Duncan Grant
The Rime of the Ancient Mariner, published in Great Britain for Allen and Richard Lane, 1945. 36 pages, plus five illustrations by Duncan Grant. 23 × 15 cm. colophon: ‘This edition has been specially made and produced in Great Britain for Allen and Richard Lane, and consists of 700 copies only. The text was set in Monotype Lutetia and printed by R. & R. Clark Ltd, Edinburgh, on hand-made paper by J. Barcham Green Ltd., Maidstone. The plates were made and printed by the Baynard Press, London, on Arnold hand-made paper supplied by Spicers Ltd, London. The binding in Niger Leather was executed by Henderson & Bisset, Edinburgh; and the medallion and lettering on the binding were designed by Percy Metcalfe, c.v.o.’
Nothing could be more of a contrast to Mervyn Peake’s 1943 edition of the Ancient Mariner than this sumptuous volume published two years later by Allen Lane, the founder of Penguin Books. Limited to 700 copies, it had five full-colour illustrations by the Bloomsbury artist Duncan Grant (1885–1978), and in its typography, paper, printing and binding, represented the best of British book production.
Duncan Grant’s illustrations are curiously celebratory and exuberant.
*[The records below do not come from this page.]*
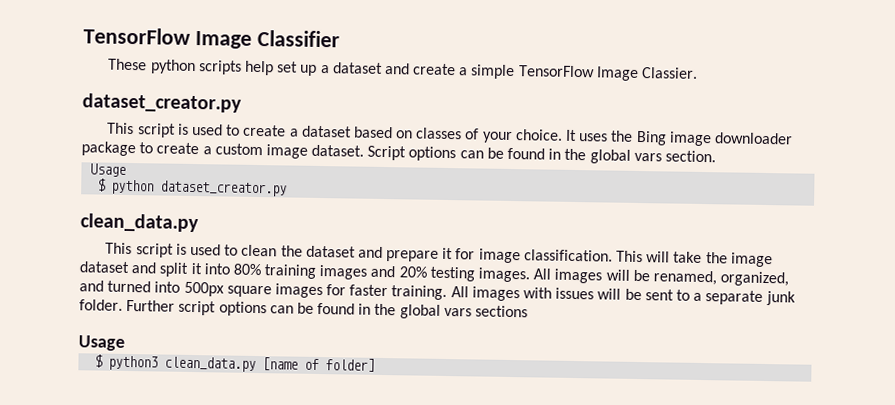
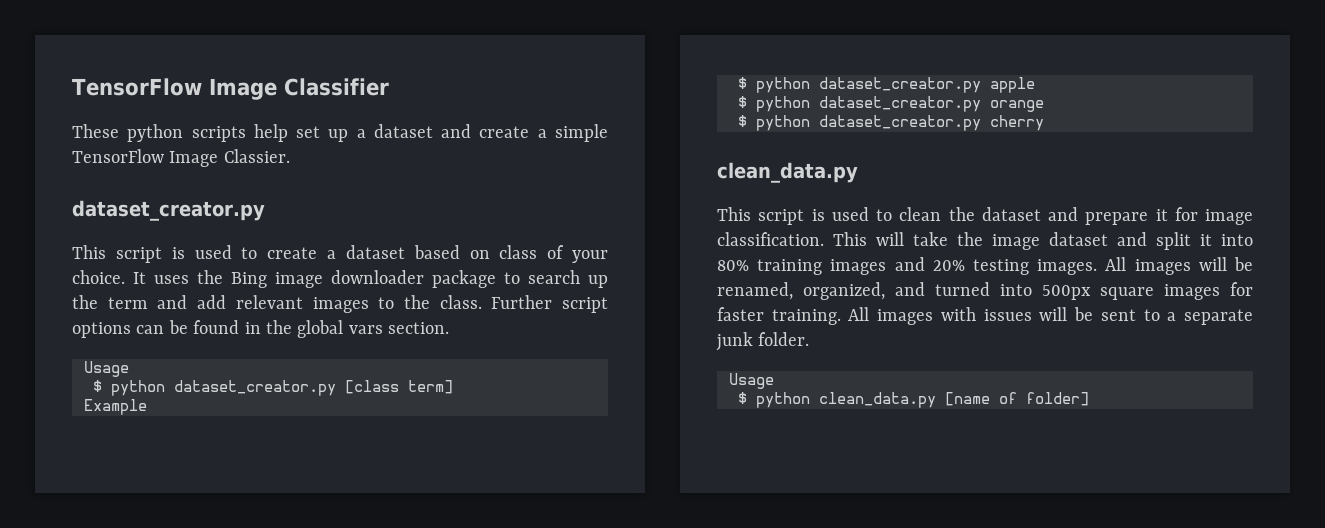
[416,127,463,140] classes -> [499,245,538,259] class
[156,142,407,161] create a custom image dataset. Script -> [528,270,608,288] [72,295,608,313] search up the term and add relevant images to the class. Further script
(288, 188) none -> [345,380,453,394] [84,399,147,415] [738,77,1035,93] [738,96,1044,112] [738,115,1044,131] [class term] // Example // $ python dataset_creator.py apple // $ python dataset_creator.py orange // $ python dataset_creator.py cherry
[126,299,529,319] [78,335,125,351] [94,354,159,371] Further script options can be found in the global vars sections // Usage // $ python3 -> [729,373,774,389] [738,392,810,408] // Usage // $ python

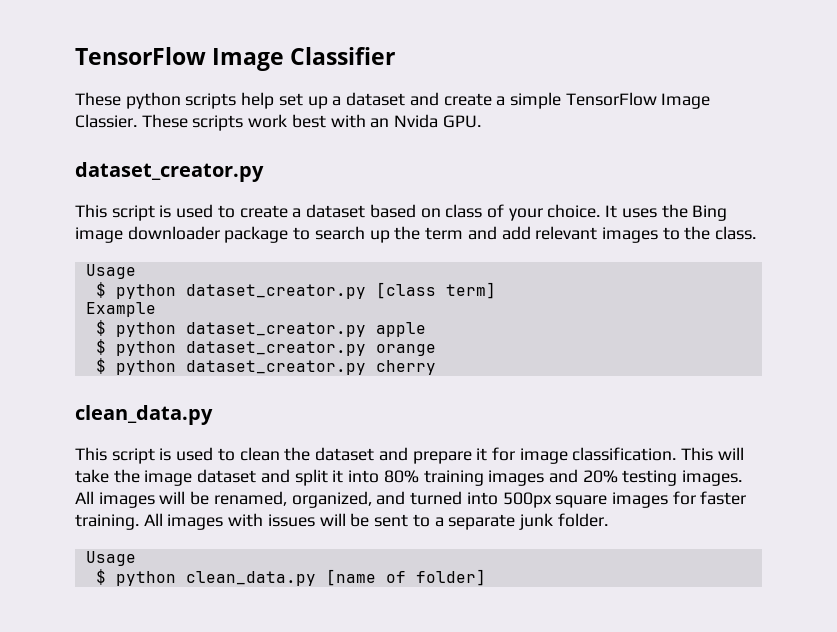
(290, 156) none -> [141,114,481,131] These scripts work best with an Nvida GPU.
[491,295,608,313] [72,320,450,338] Further script options can be found in the global vars section. -> (757, 233) none

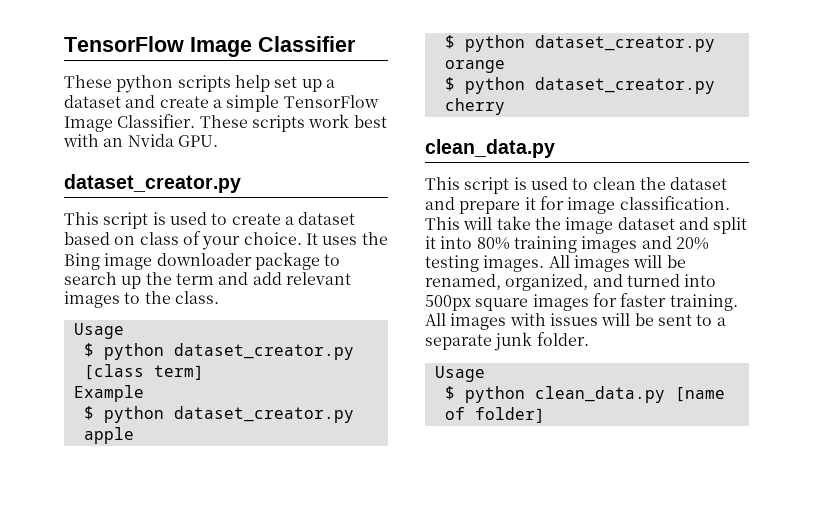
[75,114,137,128] Classier. -> [117,114,196,128] Classifier.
Composed, in a semi-pointillist fashion, largely of dashes, their colouring is bright and rainbow-like. Grant knew the French art world well, having lived in Paris in 1906 and 1907–9, and was much influenced by Cézanne and the Fauve artists in the Post-Impressionist exhibition of 1910–11).
The top-hatted wedding guest (opposite) has the veneer of a Regency young gentleman; his Mariner is a bardic, bearded figure; the ‘slimy’ watersnakes (p. 116) are drawn with such brilliant colouring that they seem already in their ‘blessed’ state. Grant’s style in these illustrations does not present the darker burden of the poem. He has none of Coleridge’s transcendental interests; indeed he explains how, despite seeing a vision of Christ at his confirmation in the school chapel, he soon lost his faith: ‘When Duncan told his friend James Strachey about the vision, James’ way of dealing with it was to say, “well, let’s look up Christianity in the Encyclopaedia Britannica,” and he read it out to Duncan. “He then turned to me and said, ‘Do you mean to say you believe all this?’ The effect was instantaneous. My Christianity fell away from me like a mantle.” Perhaps his most successful illustration is his boldly decorative representation of ‘As idle as a painted ship / Upon a painted ocean’ (p. 115): the ship and the sun above it are sumptuously mirrored in the still water. His final image of ‘the kirk’ and ‘the goodly company’ (p. 117) is not the world of Watchet in Somerset that Coleridge knew – the harbour, the lighthouse and the church – but rather a remote rural church, alone on a cliff with the ‘goodly company’ straggling towards it, all absorbed into an impression of light and colour.
Grant’s friends praised Duncan Grant’s temperament, his love of life, his equitable mood, his openness to sensuality. His imagery has a singular freedom: he does not seem to allude to earlier artists. This is in contrast to both Mervyn Peake and later Patrick Procktor, who were both highly conscious of the darker interpretation of Gustave Doré.